Kansas City—Generation Y is going to change the world—including how veterinarians will interact with their clients and team members, says Heather Lewis, AIA, a veterinary architect with Animal Arts in Bolder, Colo., who addressed attendees during the Veterinary Economics Hospital Design Conference held in conjunction with CVC Kansas City.
Lewis, a Gen-Xer herself, says the up-and-coming group of clients, team members and veterinarians born between 1982 and 2000 are the first generation to grow up with technology. E-mail is too slow for them. Gen-Yers prefer instant communication, such as texts, interoffice IM and social media posts. Good luck getting them to return your voicemail messages, Lewis says.
"Generation Y likes immediacy or face-to-face communication," she says. "They also like amenities. Gen Y team members may ask, 'Hey, can I come in late?' or 'Hey, can I work from home?'"

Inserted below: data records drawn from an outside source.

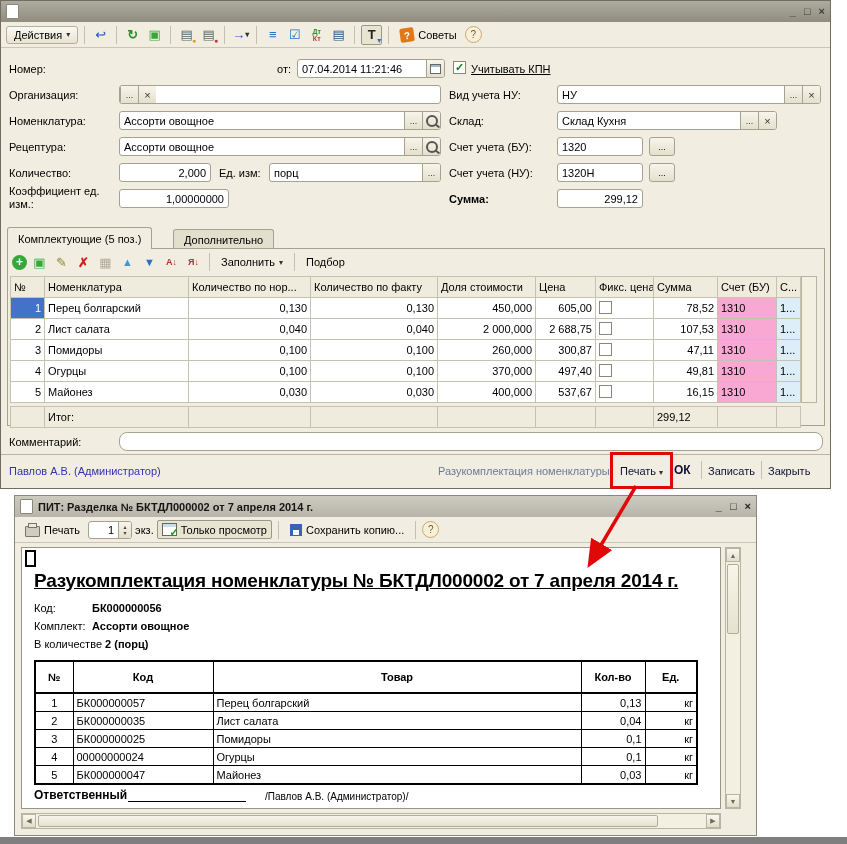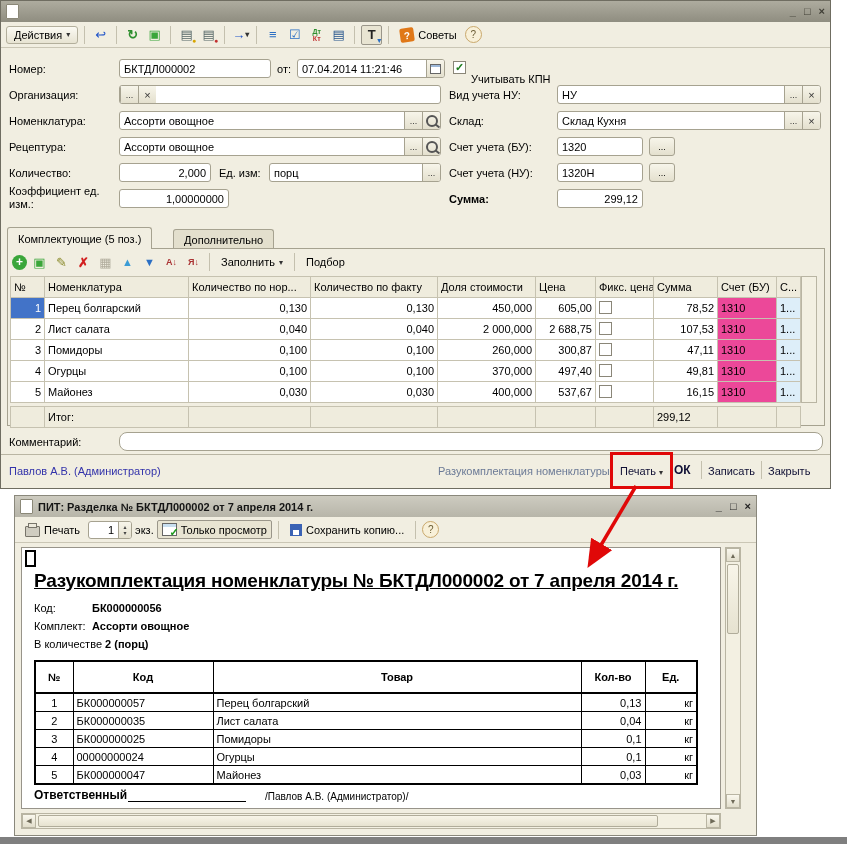"БКТДЛ000002" div.field { html: <div> <span>БКТДЛ000002</span> </div> -> none }
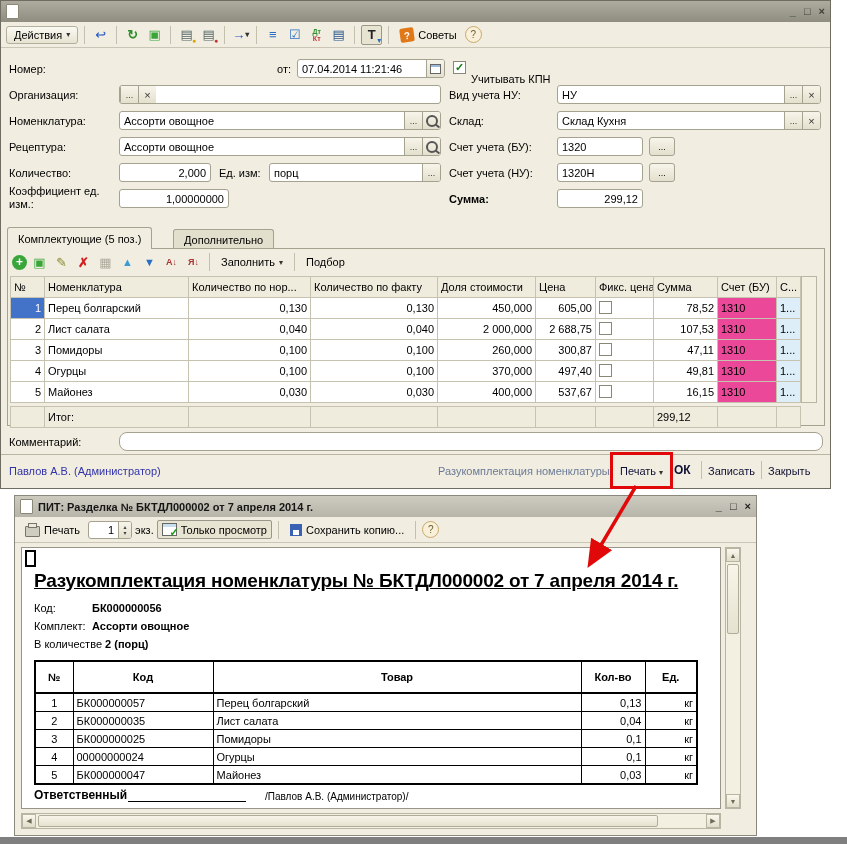"Учитывать КПН" span.lab { text-decoration: none -> underline; top: 72px -> 62px }
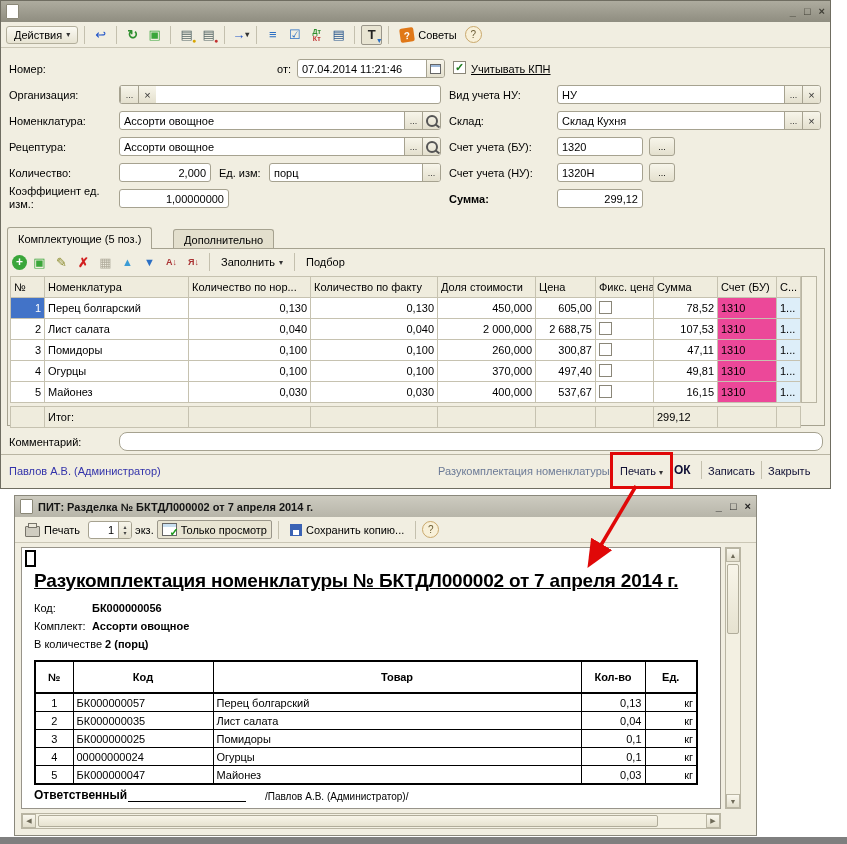"Склад Кухня" div.field { width: 264px -> 220px }
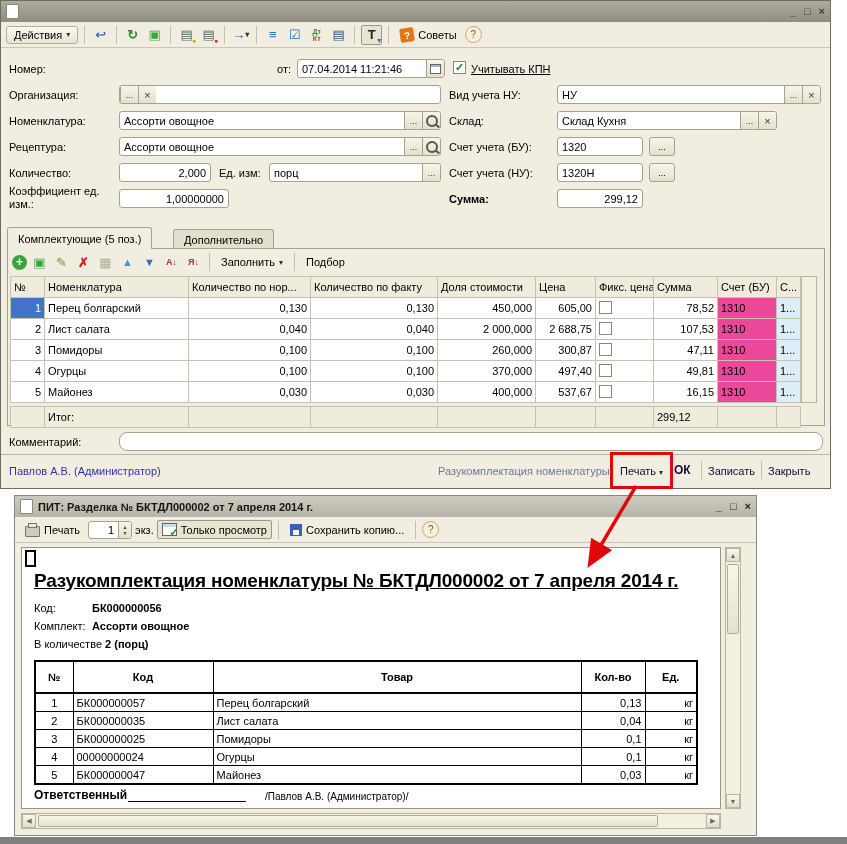"1310" .c-acc { background: #ec4899 -> #f9a8d4 }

So how will this blogging, tweeting, Facebooking, Pinteresting generation change veterinary medicine? Lewis has a few guesses. She predicts Gen Y clients will expect the following services:
• Online consulting with a veterinarian
• Online appointment scheduling
• Online pet prescription refills
• Automated billing
• Text reminders about appointments
Lewis says these clients will also expect patient-tailored care, so veterinarians need to be sure to screen for breed-specific illnesses in their pets and use current technology, like an iPad, to show them all of their options in the exam room. "They'll be impressed with your sophisticated practice and staff," Lewis says.
Lewis also expects that clinics will continue to look less like a hospital and more like a spa. This is good for Gen Y clients because they're looking for a concierge-type relationship with your front desk staff. "These clients will be expecting anticipatory care," Lewis says. This means veterinary staff members need to be aware of each client's needs and greet them by saying, "I can see it's hot outside, can I get you some water?" It's ideal for the waiting room to feature comfy seating and maybe even a dining room table so clients can virtually wait in a living room.
"Clients who can tweet their experience to 500 of their closest friends shouldn't be treated poorly," Lewis says.